The film world was behind me. The writing world was behind me. I supported myself by floating from job to job doing computer stuff, and I enrolled at Columbia to study computer programming. 

These were ancient days. Compaq was a big name and in competition with IBM. The graphic environment hadn't appeared yet. At least not in the PC world.

And I spent a year and a half being tested almost every day at Columbia. Learning the language of the day, the C language… and how bits got flipped on and off. I remember that part of my final project was a menu system, still text-based, but starting to have dropdown lists, which I wrote in assembly language. Assembly language! 

Around this time, I thought that my father was wrong. I was now a programmer. That was my life. I lost touch with my friends from the film days and even with my best friend Lester that I used to write songs and movies with.

I'm jumping ahead a little bit. My first programming job was in Princeton — and that's a chapter in itself. I didn't do any photography that year.

That lead to my second programming job, which was for Liz Claiborne in New Jersey headquarters — this was a make or break deal for me. It hadn't been easy to get and I didn't think that I would ever do anything again other than write code.

I even convinced myself that code was poetry (as they say at wordpress).

Maybe it is, but it's not good at representing the human heart.

And it was around my third day there that they hired another guy, Jay, who would sit one cube away from me and hang a picture of the New York skyline up, tacked to his cube, taken from the Hoboken side where he lived, and with a camera that I had only dreamed of owning — the Hass. And we quickly became friends. And within three days of arriving at Liz C., Jay had loaned me a Canonet. This began my current phase.

The Canonet has one fixed lens. It's a rangefinder. And it had some nice features.

I believe it cost about $90 used at the time.

And I used that camera every day for about a year (it finally broke). And all these years later, pictures I took with that camera are for sale on my Web site.

Here's Night Bus (and remind me to tell the story behind this picture).

night_bus.jpg

But the point is taken. You can't run away from yourself  You may try for a while, but if you are meant to be creative, there's not much you can do about it. Of course, for me, being torn between programming and photography would take a year of therapy and a good deal of anguish before I made the switch.

[It should be noted that I have known many artists who struggled with making money all their lives. But I don't know any true artist who ever just stopped because of the struggle. Now, I'm not old enough to have known Rimbaud, for example — but he comes to mind as someone who did his work before he was 20, and then went off to Africa where he did a bunch of stuff including slave trading for a while and as far as we know, never wrote poetry again. But that was his choice.]

Comments

I just wanted to let you know that I love your autobiographical posts. Sometimes blogging can be a fairly isolated process with little feedback. Thanks for being so honest about your development and creative process.
Steve

Dave Beckerman
Pixiq Expert

Thanks Stephen. I hope to continue this memoir until I reach some natural end point.

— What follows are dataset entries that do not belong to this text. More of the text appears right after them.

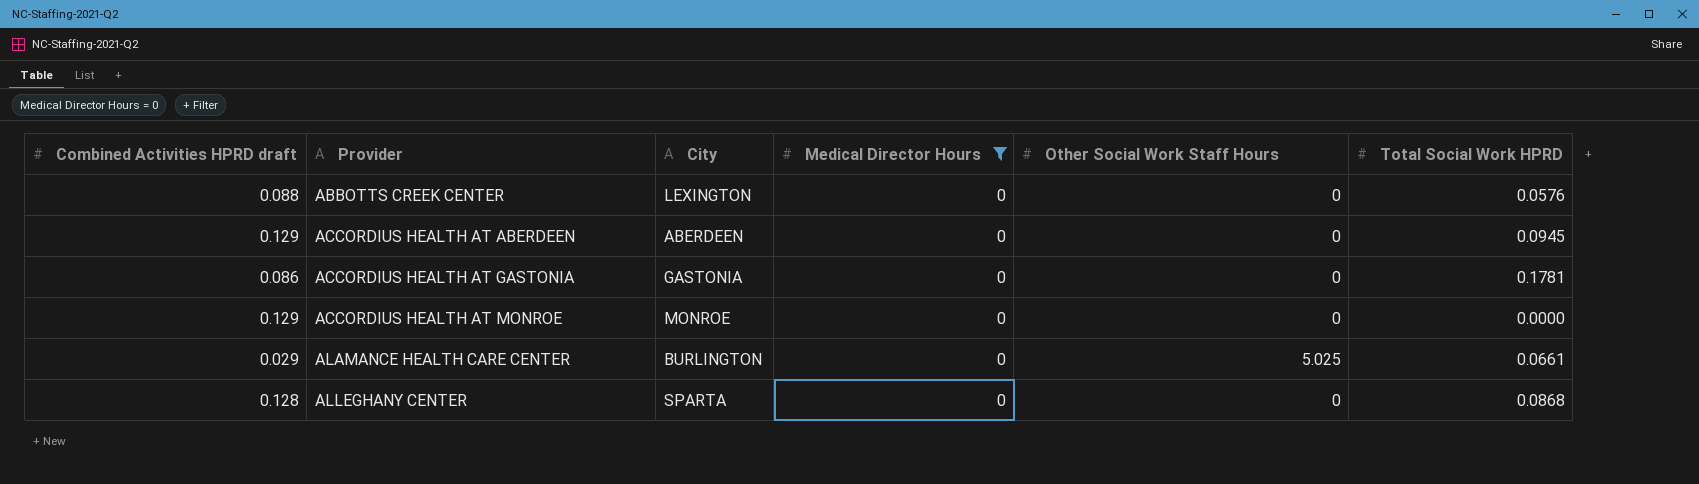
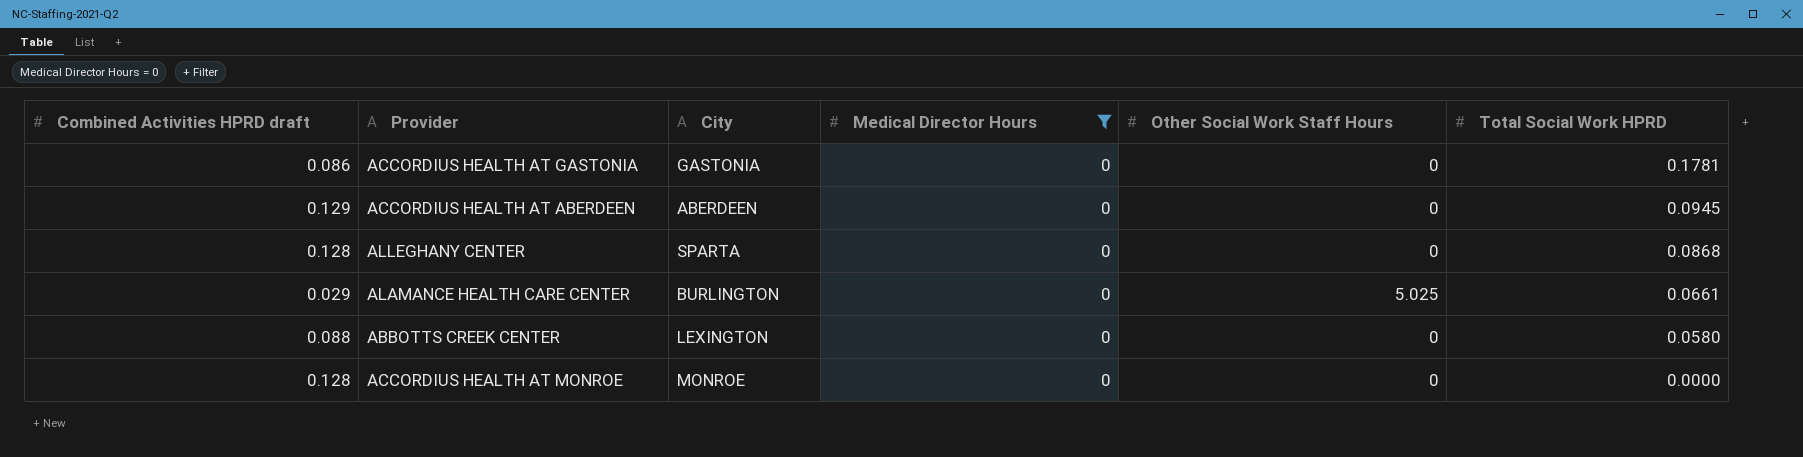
row order: Provider ascending -> Total Social Work HPRD descending
ABBOTTS CREEK CENTER | Total Social Work HPRD: 0.0576 -> 0.0580
ACCORDIUS HEALTH AT MONROE | Combined Activities HPRD draft: 0.129 -> 0.128

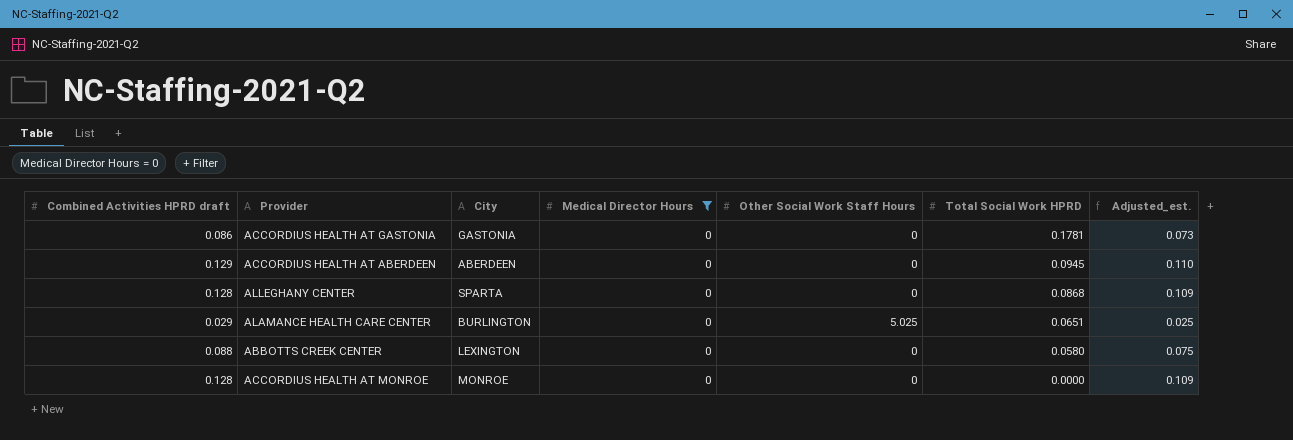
column Adjusted_est. | formula: none -> [Combined Activities HPRD draft] * 0.85
ALAMANCE HEALTH CARE CENTER | Total Social Work HPRD: 0.0661 -> 0.0651

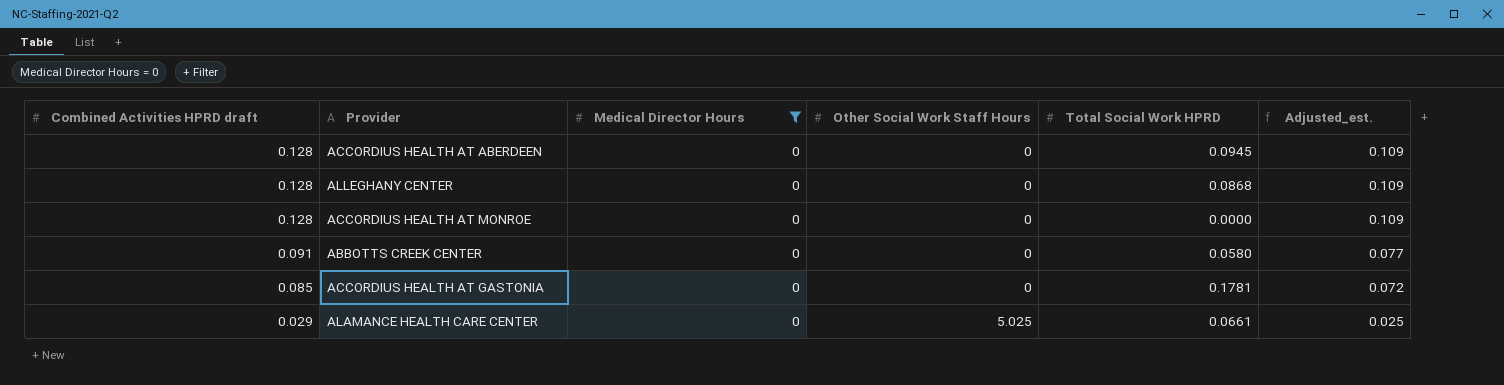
row order: Total Social Work HPRD descending -> Combined Activities HPRD draft descending
column City | position: 3 -> none
ACCORDIUS HEALTH AT ABERDEEN | Combined Activities HPRD draft: 0.129 -> 0.128
ACCORDIUS HEALTH AT ABERDEEN | Adjusted_est.: 0.110 -> 0.109
ABBOTTS CREEK CENTER | Combined Activities HPRD draft: 0.088 -> 0.091
ABBOTTS CREEK CENTER | Adjusted_est.: 0.075 -> 0.077
ACCORDIUS HEALTH AT GASTONIA | Combined Activities HPRD draft: 0.086 -> 0.085
ACCORDIUS HEALTH AT GASTONIA | Adjusted_est.: 0.073 -> 0.072
ALAMANCE HEALTH CARE CENTER | Total Social Work HPRD: 0.0651 -> 0.0661

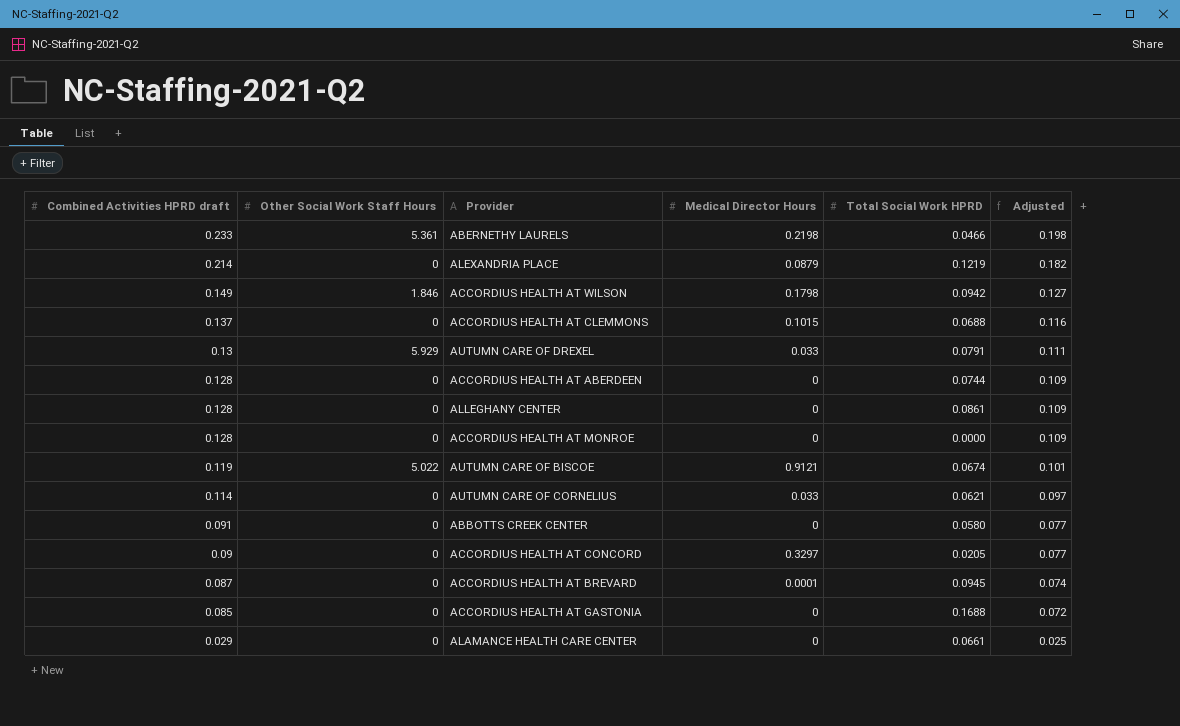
filter: Medical Director Hours = 0 -> none
column Other Social Work Staff Hours | position: 4 -> 2
column name: Adjusted_est. -> Adjusted
ACCORDIUS HEALTH AT ABERDEEN | Total Social Work HPRD: 0.0945 -> 0.0744
ALLEGHANY CENTER | Total Social Work HPRD: 0.0868 -> 0.0861
ACCORDIUS HEALTH AT GASTONIA | Total Social Work HPRD: 0.1781 -> 0.1688
ALAMANCE HEALTH CARE CENTER | Other Social Work Staff Hours: 5.025 -> 0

You're a terrific story-teller, Dave! I agree with Stephen - I very much enjoy reading your autobiographical posts.

I guess being creative is like being in the Mafia... once you're in, you can never leave!

Best regards,
SteveR

Dave Beckerman
Pixiq Expert

Both Steves - thanks. And also thanks for posting at Pixiq. I'm trying to get some traction over here; i.e. comments are really welcome here rather than over at my blog.

I'm writing the next chapter now. Maybe one day they'll go together and I'll even get an editor (which this stuff needs).